In-Depth

CICS Gets Another SOA-Friendly Infusion

IBM officials position CICS 3.2 as the no-brainer hub for an organization’s -- any organization’s -- service-oriented architecture.

IBM Corp. last week announced a new version of its CICS Transaction Server for z/OS. Version 3.2 takes CICS even deeper into SOA, with new support for COBOL message definitions, improved integration with IBM and Tivoli management tools, and a host of other niceties, IBM officials say.

Version 3.2 isn’t the final word as far as CICS is concerned: IBM is mulling over a number of potential changes to its venerable mainframe transaction processing platform, including Web 2.0, event-driven, and even batch enhancements. That’s all in the future, however. For the present, IBM officials are content to position CICS 3.2 as the no-brainer hub for an organization’s—any organization’s—service-oriented architecture.

"What I think we find is that there’s a very substantial segment of our enterprise customers that would like to build an SOA hub around their mainframe," says Jim Rhyne, enterprise software platform chief architect with IBM. "They understand that the most critical of their applications and data are on the mainframe, but also they’re used to thinking of the mainframe as kind of a management and control point. What they’d like do is expand that so that SOA reaches a number of other platforms, with [the mainframe] functioning as this sort of point of control."

Enter CICS 3.2, which—on top of the SOA-friendly amenities IBM introduced two years ago in CICS 3.1 (a release that Rhyne says effectively brought Web services capabilities to CICS)—gets a few extra SOA-ready tweaks, too.

"[S]ince we released [CICS] 3.1, we’ve had the fastest rate of upgrade to that version than at any time through the history of CICS," Rhyne notes. "We’ve had just an intense amount of customer interest in the SOA features we’re providing in CICS, not just measured by customer upgrades, but just a lot of the questions and feedback and suggestions from customers about what they’ve like to see next. A lot of this has driven features we’re releasing [in CICS 3.2]."

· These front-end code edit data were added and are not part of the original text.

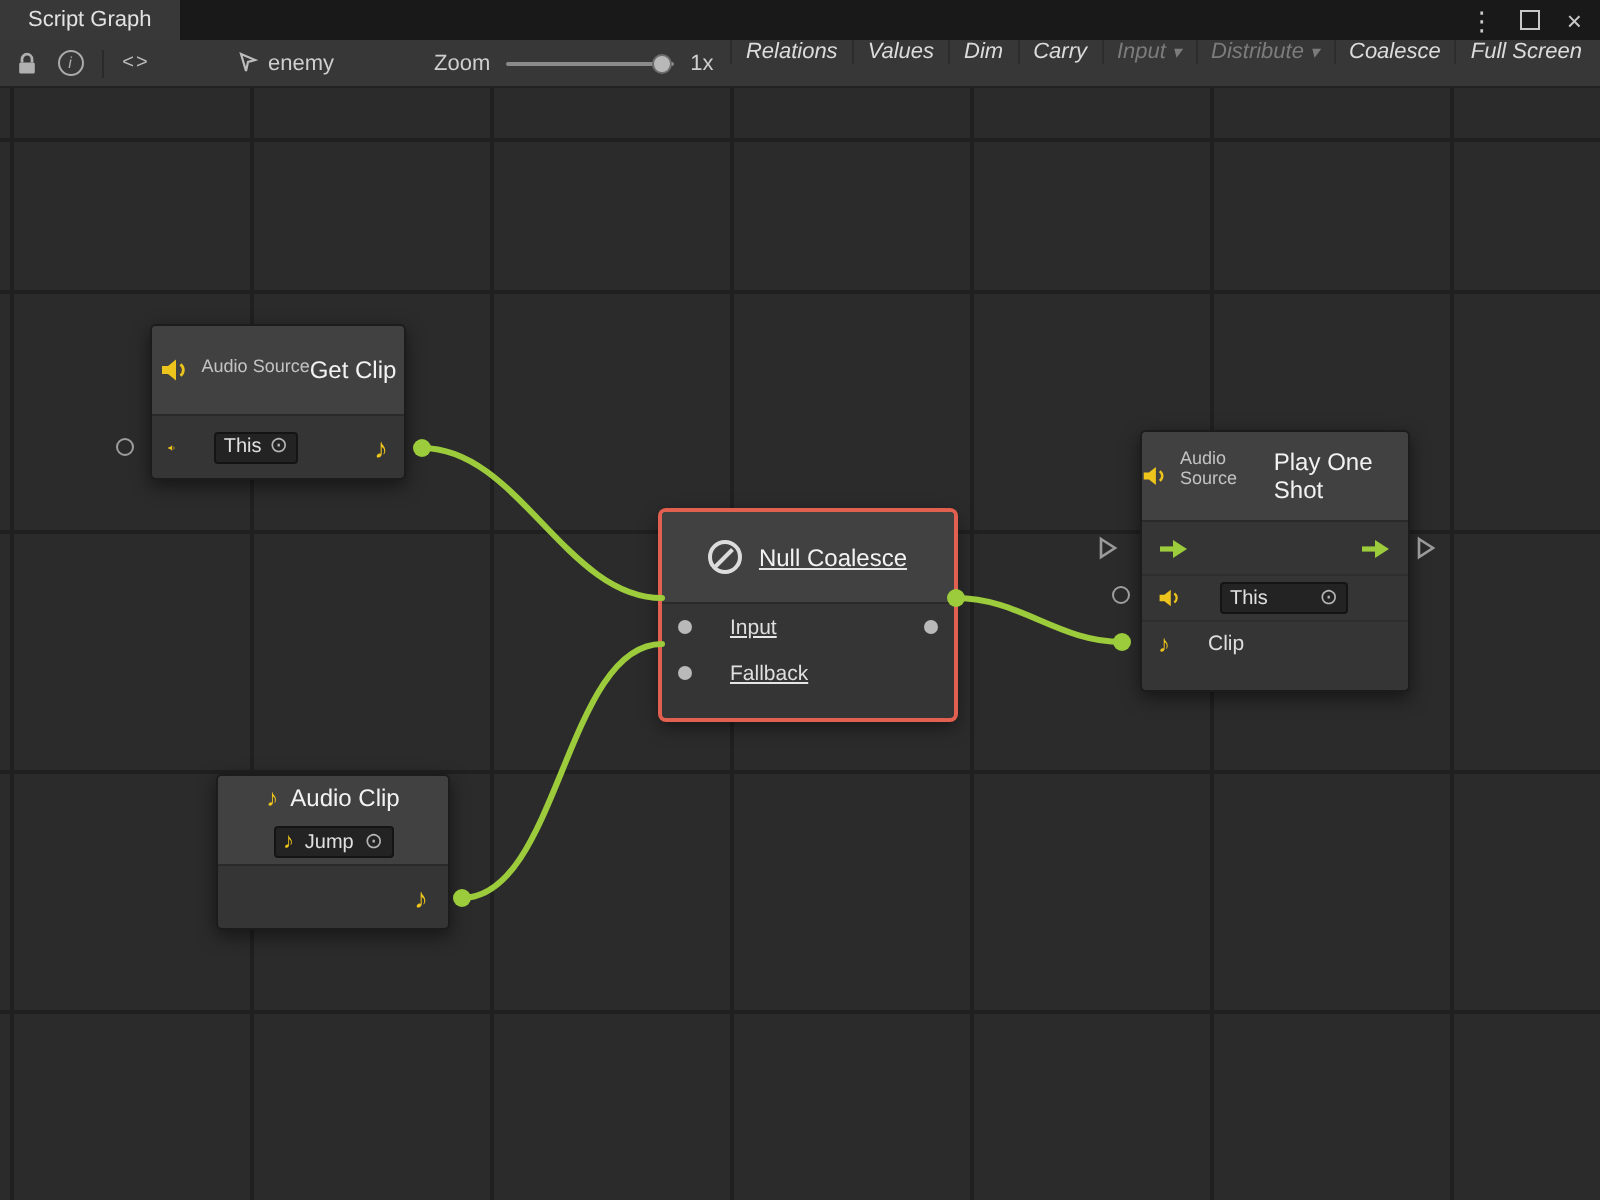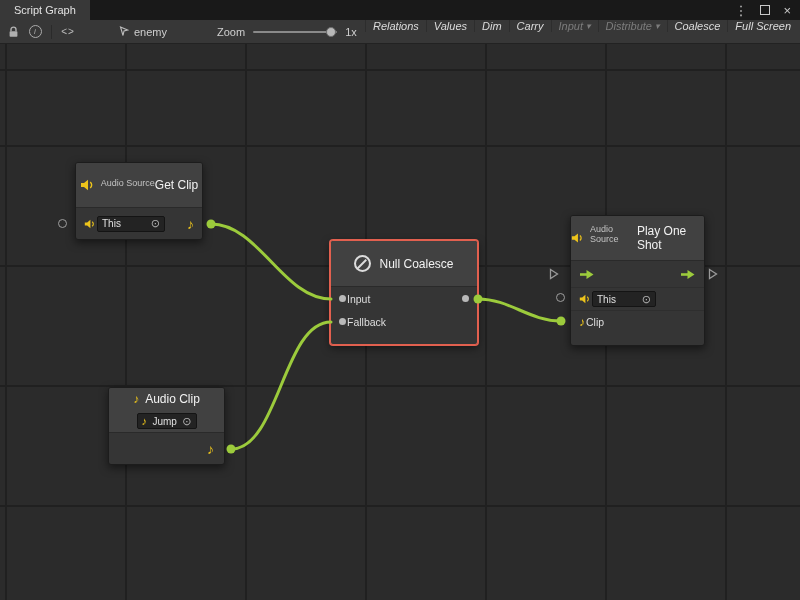--- a/index.html
+++ b/index.html
@@ -65,7 +65,7 @@
   .col { display:flex; flex-direction:row; align-items:flex-start; line-height:1.2; }
   .cat { font-size:9px; color:#c3c3c3; }
   .ttl { font-size:12px; color:#f2f2f2; }
-  .nrow { display:flex; align-items:center; gap:1px; padding:0 8px; box-sizing:border-box; }
+  .nrow { display:flex; align-items:center; gap:19px; padding:0 8px; box-sizing:border-box; }
   .hdrrow { background:#414141; border-bottom:1px solid #2a2a2a; }
   .npad { border-radius:0 0 3px 3px; }
   .spacer { flex:1; }

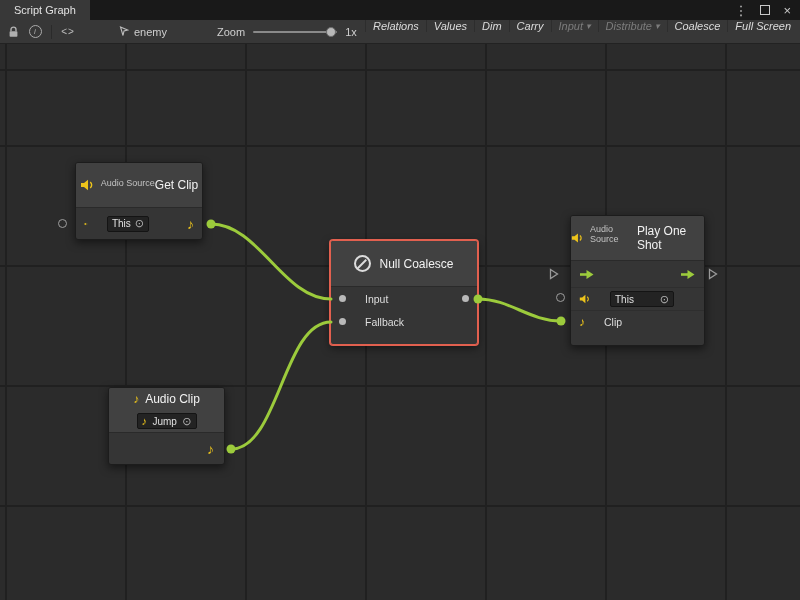--- a/index.html
+++ b/index.html
@@ -189,7 +189,7 @@
     </div>
     <span class="port-circle" style="left:58px;top:175px;"></span>
 
-    <div class="node selected" style="left:330px;top:196px;width:146px;">
+    <div class="node selected" style="left:330px;top:211px;width:146px;text-decoration:underline;">
       <div class="nhead" style="height:46px;gap:8px;">
         <span class="null-icon"></span>
         <span class="ttl">Null Coalesce</span>

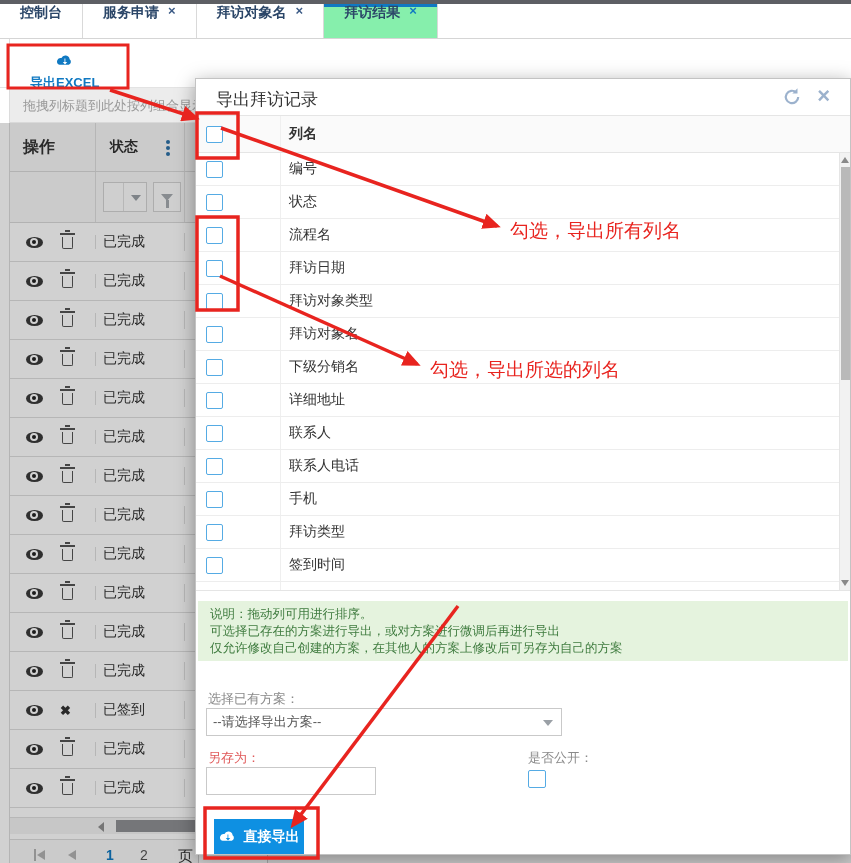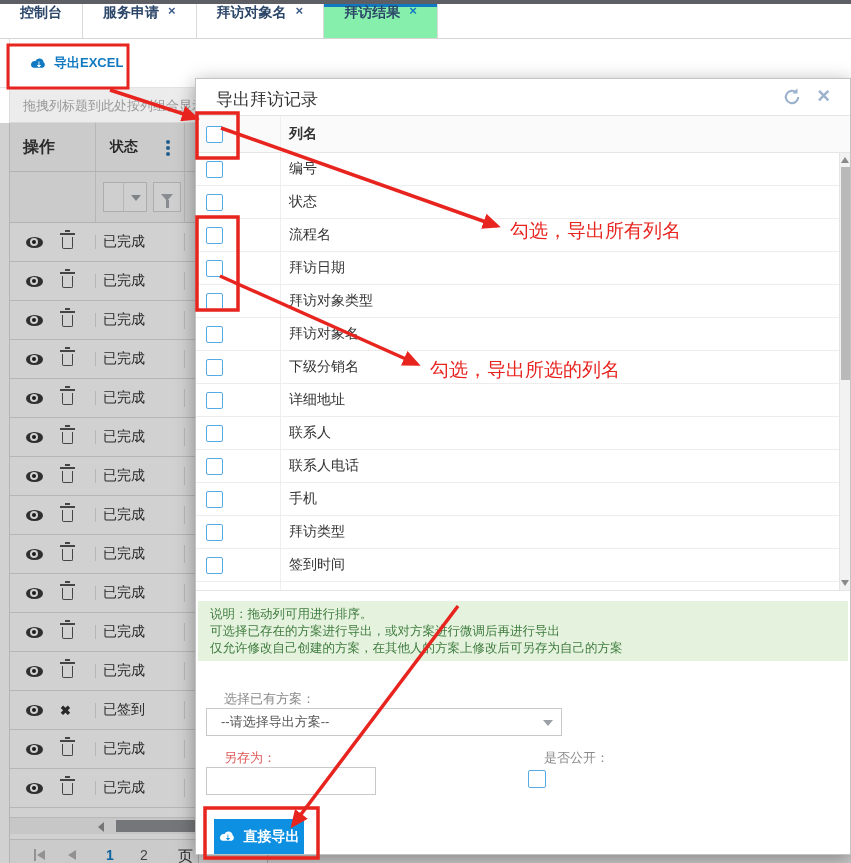--- a/index.html
+++ b/index.html
@@ -23,7 +23,7 @@
              border-bottom:1px solid #e3e3e3; }
   .left-border { position:absolute; left:9px; top:39px; bottom:0; width:1px; background:#dcdcdc; }
   .export-link { position:absolute; left:30px; top:54px; display:flex; align-items:center; gap:7px;
-                 color:#1079c2; font-size:13px; font-weight:bold; cursor:pointer; }
+                 color:#1079c2; font-size:13px; font-weight:bold; cursor:pointer;flex-direction:column; }
   
   .group-bar { position:absolute; left:10px; top:88px; width:841px; height:35px; background:#ececec;
                border-bottom:1px solid #d9d9d9; color:#999; font-size:13px; line-height:35px;

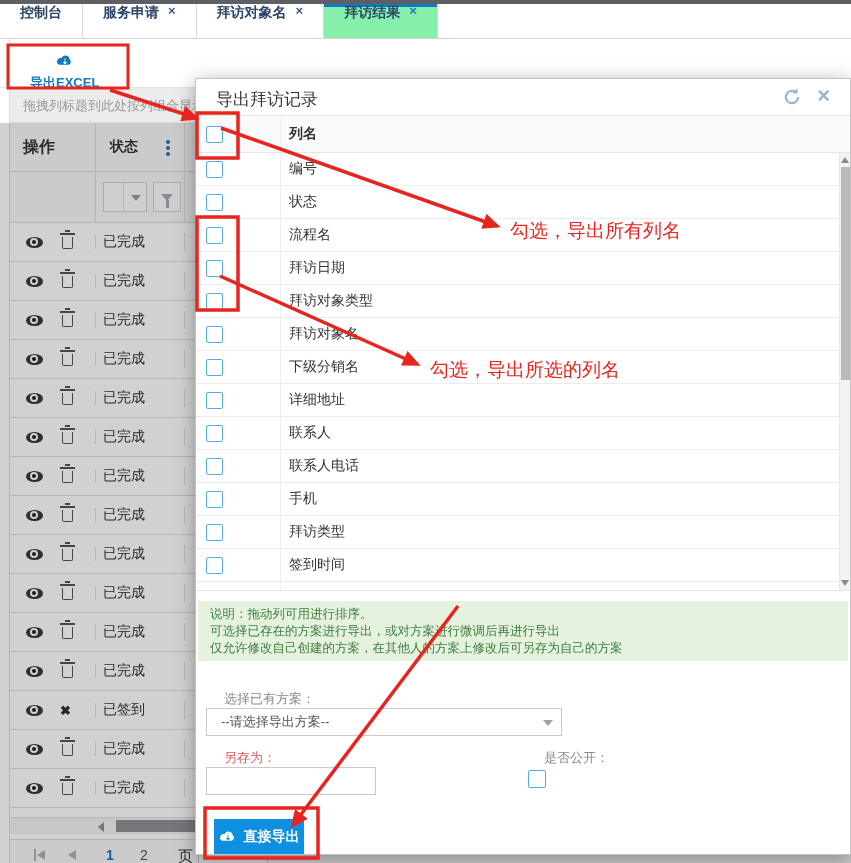--- a/index.html
+++ b/index.html
@@ -109,7 +109,7 @@
   .vs-thumb { position:absolute; left:1px; top:14px; width:9px; height:213px; background:#b9b9b9; cursor:pointer; }
   .note { position:absolute; left:2px; right:2px; top:522px; height:60px; background:#e5f3de;
           color:#3e7b3e; font-size:12.5px; line-height:17px; padding:5px 12px; }
-  .f-label { position:absolute; font-size:13px; color:#8a8a8a;margin-left:16px; }
+  .f-label { position:absolute; font-size:13px; color:#8a8a8a; }
   .lbl-select { left:12px; top:611px; }
   .lbl-saveas { left:12px; top:670px; color:#e05a5a; }
   .lbl-public { left:332px; top:670px; }

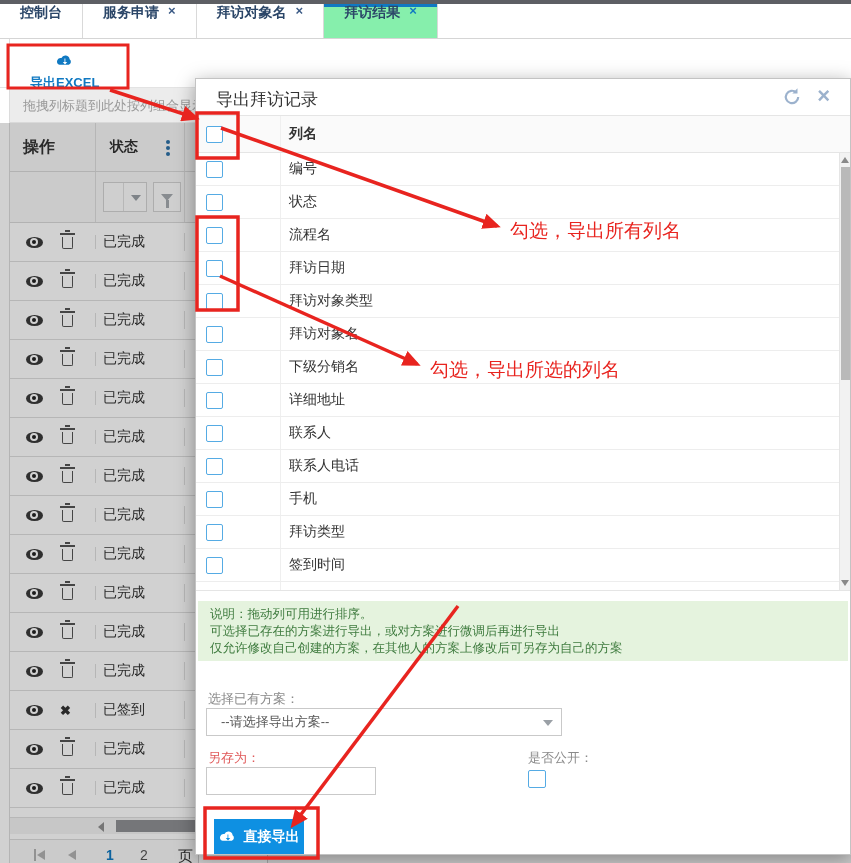--- a/index.html
+++ b/index.html
@@ -114,7 +114,7 @@
   .lbl-saveas { left:12px; top:670px; color:#e05a5a; }
   .lbl-public { left:332px; top:670px; }
   .select-box { position:absolute; left:10px; top:629px; width:356px; height:28px; border:1px solid #c9c9c9;
-                background:#fff; line-height:26px; padding-left:14px; font-size:13px; color:#555; cursor:pointer; }
+                background:#fff; line-height:26px; padding-left:6px; font-size:13px; color:#555; cursor:pointer; }
   .select-box .tri-down { right:8px; top:11px; }
   .saveas-input { position:absolute; left:10px; top:688px; width:170px; height:28px; border:1px solid #c9c9c9;
                   background:#fff; font-size:13px; padding:0 8px; font-family:"Liberation Sans",sans-serif; }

CICS 3.2 boasts improved integration with IBM’s own CICSPlex management tool, as well as with Big Blue’s Tivoli management ecosystem. The idea, Rhyne says, is to give both tools better visibility into SOA-related workloads as they flow into and out of CICS.

"We’ve added some management APIs in the HTTP and the Web services stack that runs in CICS to allow better monitoring of workloads as they enter and exit a CICS environment through those particular portals," he indicates.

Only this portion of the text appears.